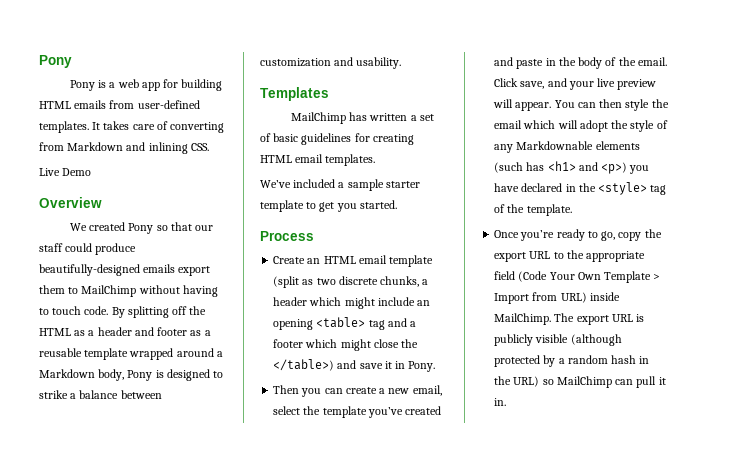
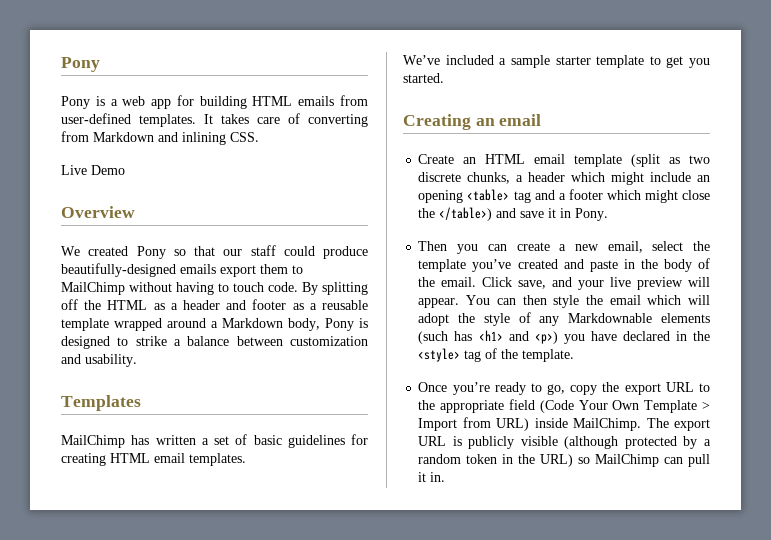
[260,231,314,241] Process -> [403,114,542,130] Creating an email
[611,355,637,364] hash -> [466,454,498,464] token

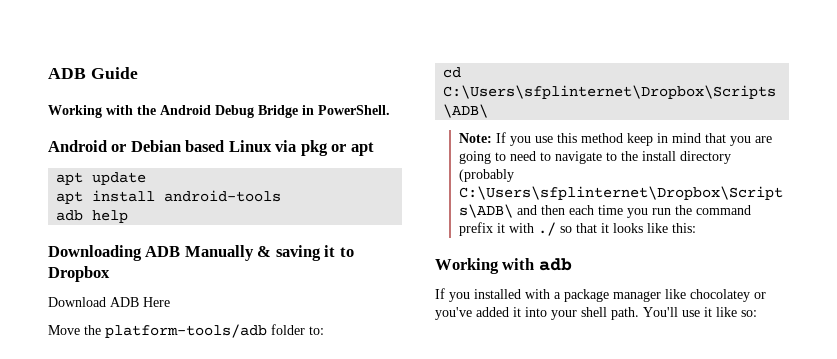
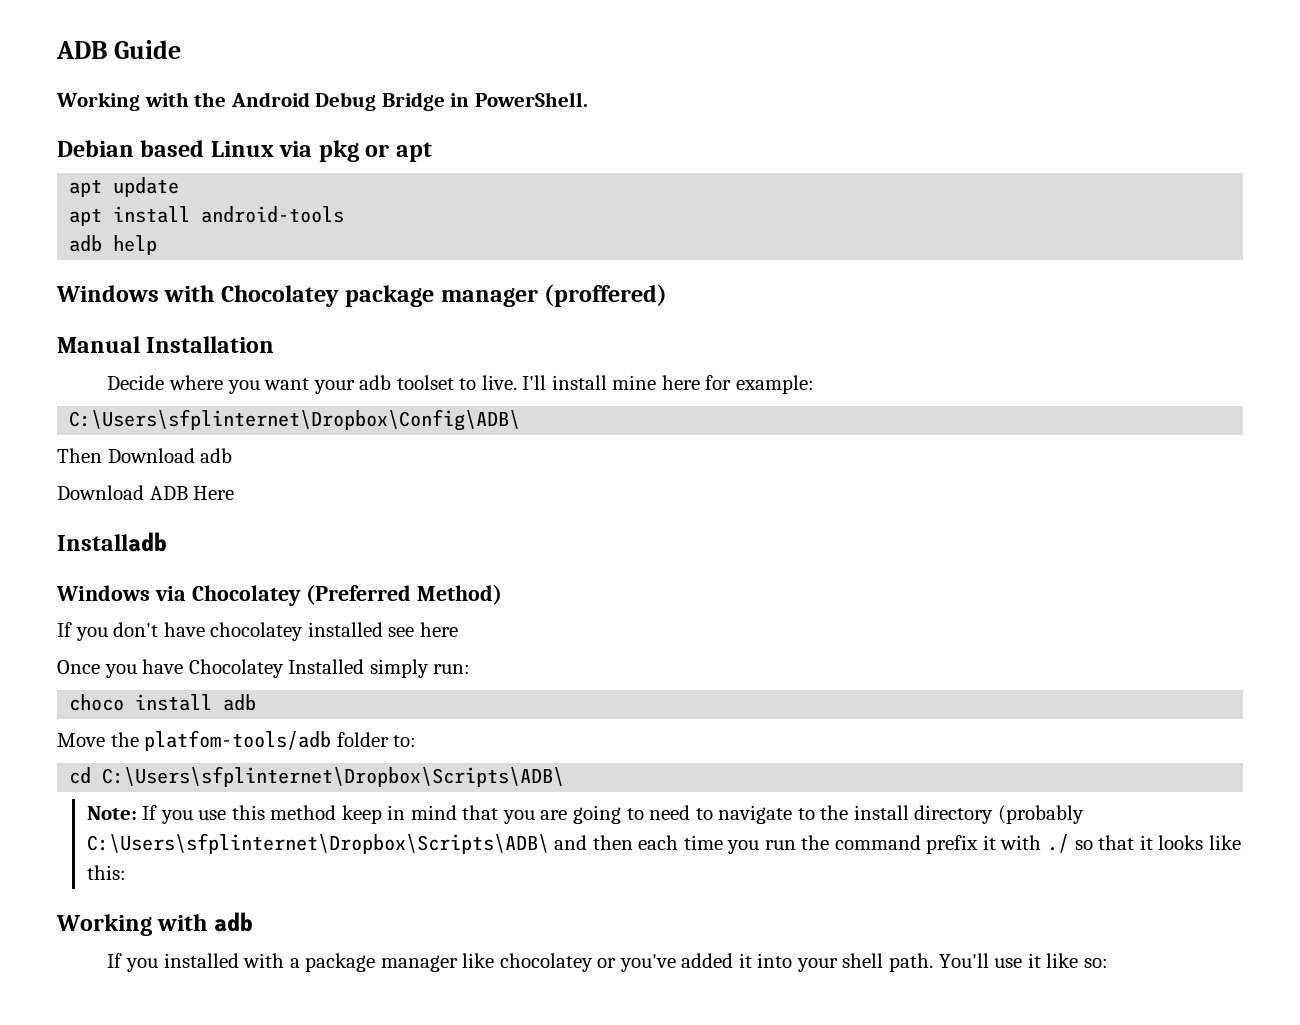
[48,140,127,152] Android or -> (588, 99) none
[48,245,354,261] [48,266,110,282] [48,297,170,307] Downloading ADB Manually & saving it to Dropbox // Download ADB Here -> [56,284,668,307] [57,336,275,353] [107,375,814,394] [69,409,521,431] [57,448,233,463] [57,485,235,500] [57,532,167,552] [56,584,502,606] [57,622,458,641] [57,659,471,678] [69,694,257,711] Windows with Chocolatey package manager (proffered) // Manual Installation // Decide where you want your adb toolset to live. I'll install mine here for example: // C:\Users\sfplinternet\Dropbox\Config\ADB\ // Then Download adb // Download ADB Here // Installadb // Windows via Chocolatey (Preferred Method) // If you don't have chocolatey installed see here // Once you have Chocolatey Installed simply run: // choco install adb
[105,324,267,338] platform-tools/adb -> [144,730,332,751] platfom-tools/adb

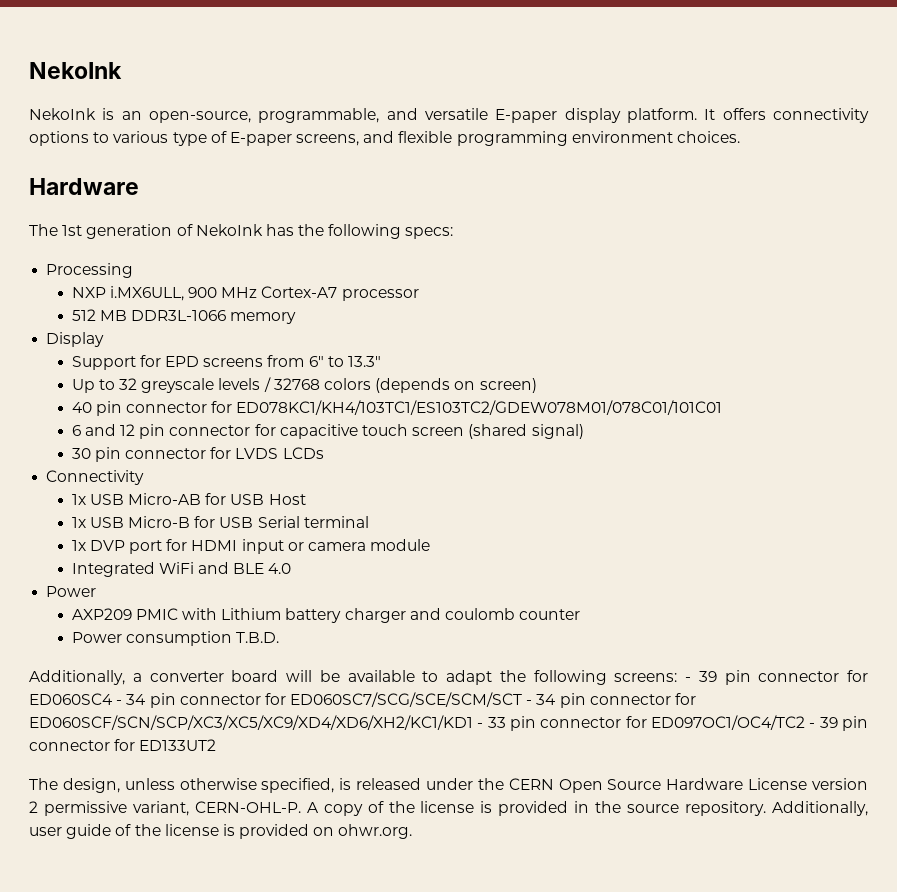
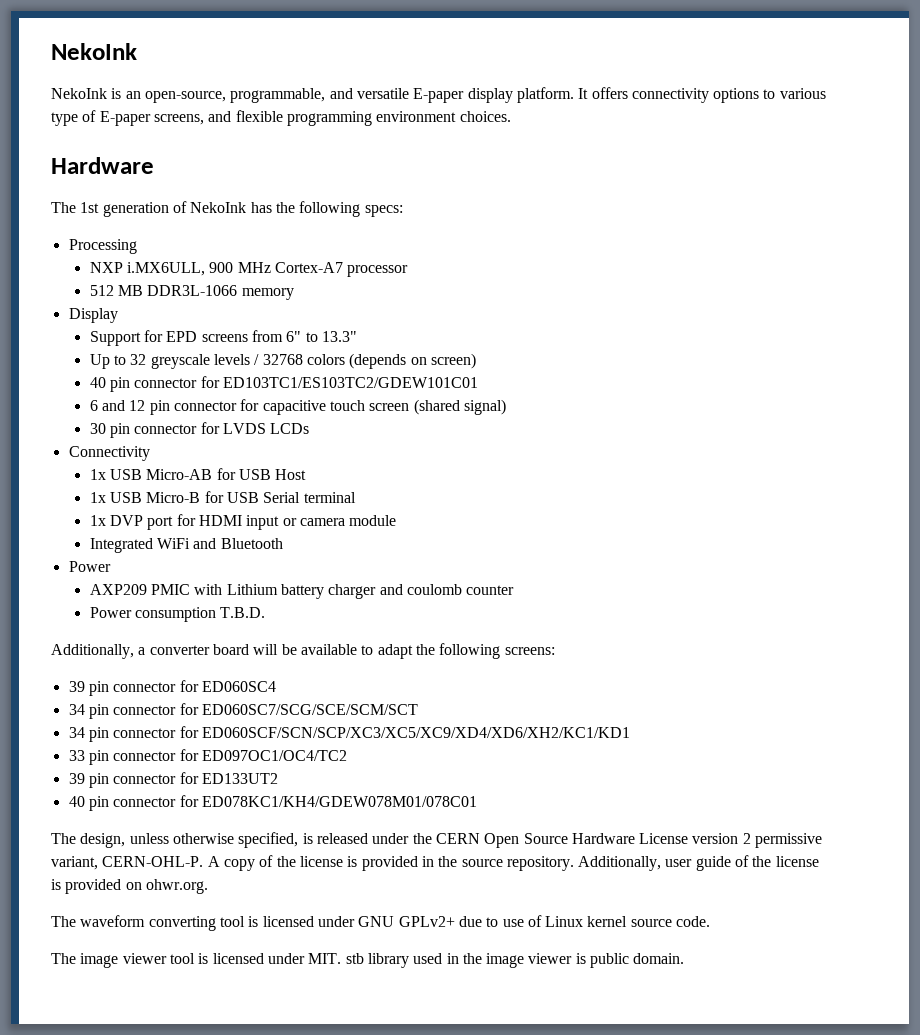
[236,400,723,415] ED078KC1/KH4/103TC1/ES103TC2/GDEW078M01/078C01/101C01 -> [222,377,478,388] ED103TC1/ES103TC2/GDEW101C01
[233,563,292,574] BLE 4.0 -> [220,538,283,549] Bluetooth
[685,677,691,682] - -> (555, 651) //
[116,700,123,705] - -> (276, 686) //
[526,700,533,705] - -> (418, 709) //
[477,723,484,728] - -> (630, 732) //
[809,723,816,728] - -> (347, 755) //
(217, 745) none -> [68,795,477,811] // 40 pin connector for ED078KC1/KH4/GDEW078M01/078C01
(413, 831) none -> [51,915,711,931] [51,953,685,968] // The waveform converting tool is licensed under GNU GPLv2+ due to use of Linux kernel source code. // The image viewer tool is licensed under MIT. stb library used in the image viewer is public domain.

====================

Activity: Without including any pictures, please restate all the records exactly.

Output for this exercise:
[260,231,314,241] Process -> [403,114,542,130] Creating an email
[611,355,637,364] hash -> [466,454,498,464] token

[48,140,127,152] Android or -> (588, 99) none
[48,245,354,261] [48,266,110,282] [48,297,170,307] Downloading ADB Manually & saving it to Dropbox // Download ADB Here -> [56,284,668,307] [57,336,275,353] [107,375,814,394] [69,409,521,431] [57,448,233,463] [57,485,235,500] [57,532,167,552] [56,584,502,606] [57,622,458,641] [57,659,471,678] [69,694,257,711] Windows with Chocolatey package manager (proffered) // Manual Installation // Decide where you want your adb toolset to live. I'll install mine here for example: // C:\Users\sfplinternet\Dropbox\Config\ADB\ // Then Download adb // Download ADB Here // Installadb // Windows via Chocolatey (Preferred Method) // If you don't have chocolatey installed see here // Once you have Chocolatey Installed simply run: // choco install adb
[105,324,267,338] platform-tools/adb -> [144,730,332,751] platfom-tools/adb

[236,400,723,415] ED078KC1/KH4/103TC1/ES103TC2/GDEW078M01/078C01/101C01 -> [222,377,478,388] ED103TC1/ES103TC2/GDEW101C01
[233,563,292,574] BLE 4.0 -> [220,538,283,549] Bluetooth
[685,677,691,682] - -> (555, 651) //
[116,700,123,705] - -> (276, 686) //
[526,700,533,705] - -> (418, 709) //
[477,723,484,728] - -> (630, 732) //
[809,723,816,728] - -> (347, 755) //
(217, 745) none -> [68,795,477,811] // 40 pin connector for ED078KC1/KH4/GDEW078M01/078C01
(413, 831) none -> [51,915,711,931] [51,953,685,968] // The waveform converting tool is licensed under GNU GPLv2+ due to use of Linux kernel source code. // The image viewer tool is licensed under MIT. stb library used in the image viewer is public domain.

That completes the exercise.